P.S. - Be sure to tell the hobby stores to have their banners out there at the track. *Lots of pictures will be taken and put on the web in numerous locations*. *Lots of free publicity*! You never know, one of these smart hobby shops might jump on the bandwagon and buy a system. A system the club can then purchase from the hobby shop while using it on a weekly basis, providing system maintenance and a little money each month!!! (plus parts purchases from said hobby shop, since you'll be racing so much and need parts that otherwise would be sitting on their shelves until a system were purchased!) I think it's called scratch my ....back? or something like that!


----------



## justinspeed79 (Mar 9, 2006)

Slash, your posts are very inspirational! 

Is there any way to do heads up racing without having an actuall full-on drag car. Like with MT's or something? Bracket racing just doesn't get my pulse going, but the price of a full-on setup pretty much gives me cardiac arrest. I've been thinking about it, but it always seems to come back to the fact that the only way to keep it affordable is to race bracket. Any thought on that?


----------



## slash (Sep 18, 2006)

*Bracket Really Rocks......*

Bracket is actually a tougher class to compete in than you might imagine. You have to maintain your cars consistency as well as your reaction times. It's rough. Are you going to come out and play this weekend? Love to meet ya and bang brain-cells!

The tricky thing about running any kind of heads-up class is making sure everything is even. If you have two exact makes of car with exact batteries and same motor, you can run heads-up. But, that's in a perfect world! Here on earth, we have numerous motor manufacturers, tons of cars, both production and homebuilt and a ton of choices in batteries and configurations. You'll have to set specs. If you can set a weight for the cars, that's a start. Then size, number and types of batteries need to be addressed. The toughest one will be the motors.
We used to run a 6-cell Pro Stock class way back in the day. It was our only spec class, other than Top Fuel. You were allowed to run 6-4800 cells and up to a 10X2 mod motor ($60 limit, I think). We set a weight limit (which I can't remember) and were off. We built this class to keep cost down. It did not last very long, but at least we got to try it. I had several drivers come up to me and state that they wanted to run a heads-up class, so we all agreed on the specs and ran with it. That's a pretty tough class, as you're trying to squeeze out the absolute last bit of performance from the batteries, motor and chassis, all the while keeping cost down. You spent a lot of time looking over everything and playing with brush design, tire compounds and sizes, etc. Also, it's more work for the staff running the races, as they have to inspect the cars and determine that all entrants are equal. There was always someone who was looking to push the spec envelope and try something different. Once something out of the ordinary was discovered, it was written into the rules. You have to be very specific on everything. I thought about doing a motor purchase program. That way, if someone was always dominating, after the race, the slowest qualified person had the option of buying the motor from the fastest qualifier. That way, someone would not go out and buy a super-duper, hot wind armature and stick it in a $60 can. We never got to that point, as interest dropped of and the class sort of disappeared. The option is always there to bring it back. It's just up to the racers and what they want to run.


----------



## AHR43 (Aug 21, 2006)

*RODS Spec Class*

Good info on establishing a Spec Class Slash. Copy and keep that post in the HAMDRL file I will.

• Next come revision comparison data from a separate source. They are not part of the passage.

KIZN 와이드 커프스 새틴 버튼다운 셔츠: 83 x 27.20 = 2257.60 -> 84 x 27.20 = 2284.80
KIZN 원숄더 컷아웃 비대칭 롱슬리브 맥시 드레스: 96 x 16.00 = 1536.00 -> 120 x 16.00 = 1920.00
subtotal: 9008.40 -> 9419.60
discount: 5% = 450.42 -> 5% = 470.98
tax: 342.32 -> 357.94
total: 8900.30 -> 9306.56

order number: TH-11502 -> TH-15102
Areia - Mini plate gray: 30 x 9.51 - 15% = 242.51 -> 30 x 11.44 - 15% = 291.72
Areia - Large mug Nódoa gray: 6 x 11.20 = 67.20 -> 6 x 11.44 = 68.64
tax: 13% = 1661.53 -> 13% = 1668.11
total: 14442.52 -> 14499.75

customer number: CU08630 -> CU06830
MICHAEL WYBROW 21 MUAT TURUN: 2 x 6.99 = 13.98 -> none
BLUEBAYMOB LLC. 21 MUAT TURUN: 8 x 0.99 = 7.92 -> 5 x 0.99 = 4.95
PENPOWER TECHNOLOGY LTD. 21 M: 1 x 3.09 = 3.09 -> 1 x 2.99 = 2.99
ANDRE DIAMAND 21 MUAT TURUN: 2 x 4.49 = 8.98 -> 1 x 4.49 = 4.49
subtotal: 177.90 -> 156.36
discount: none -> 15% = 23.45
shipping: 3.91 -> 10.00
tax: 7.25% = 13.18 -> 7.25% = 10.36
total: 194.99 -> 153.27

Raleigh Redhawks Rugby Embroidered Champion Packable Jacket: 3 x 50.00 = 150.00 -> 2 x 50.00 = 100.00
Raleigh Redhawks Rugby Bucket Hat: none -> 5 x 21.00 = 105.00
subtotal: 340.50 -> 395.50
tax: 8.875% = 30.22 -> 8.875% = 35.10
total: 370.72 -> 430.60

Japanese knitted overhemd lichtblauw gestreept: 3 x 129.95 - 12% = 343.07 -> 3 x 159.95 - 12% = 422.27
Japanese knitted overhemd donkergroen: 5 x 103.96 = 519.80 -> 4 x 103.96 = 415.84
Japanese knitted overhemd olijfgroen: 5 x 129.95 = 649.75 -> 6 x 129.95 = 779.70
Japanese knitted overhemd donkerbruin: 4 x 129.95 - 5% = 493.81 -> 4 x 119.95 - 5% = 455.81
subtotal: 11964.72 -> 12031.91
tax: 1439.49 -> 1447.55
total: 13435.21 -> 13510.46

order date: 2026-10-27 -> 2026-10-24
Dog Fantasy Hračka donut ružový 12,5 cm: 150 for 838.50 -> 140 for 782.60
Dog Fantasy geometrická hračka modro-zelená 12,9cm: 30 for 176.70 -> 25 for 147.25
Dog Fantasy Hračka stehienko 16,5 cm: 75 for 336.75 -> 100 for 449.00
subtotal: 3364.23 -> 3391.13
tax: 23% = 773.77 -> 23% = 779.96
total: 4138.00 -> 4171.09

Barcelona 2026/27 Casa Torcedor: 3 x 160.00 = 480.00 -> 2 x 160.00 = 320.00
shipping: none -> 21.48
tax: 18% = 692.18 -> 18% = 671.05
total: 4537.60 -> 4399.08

RODS tried a Spec Class last season. As I recall, the competitor bought the spec motor first race and turned it in at the end of the race. Next race, competitors drew their motor from the bucket and raced with what they got. Not sure how much succes they had with the class, or if they offer it again this year. Haven't been to their site to look at the 2007 classes and rules. There are myriad drawbacks to that spec class too.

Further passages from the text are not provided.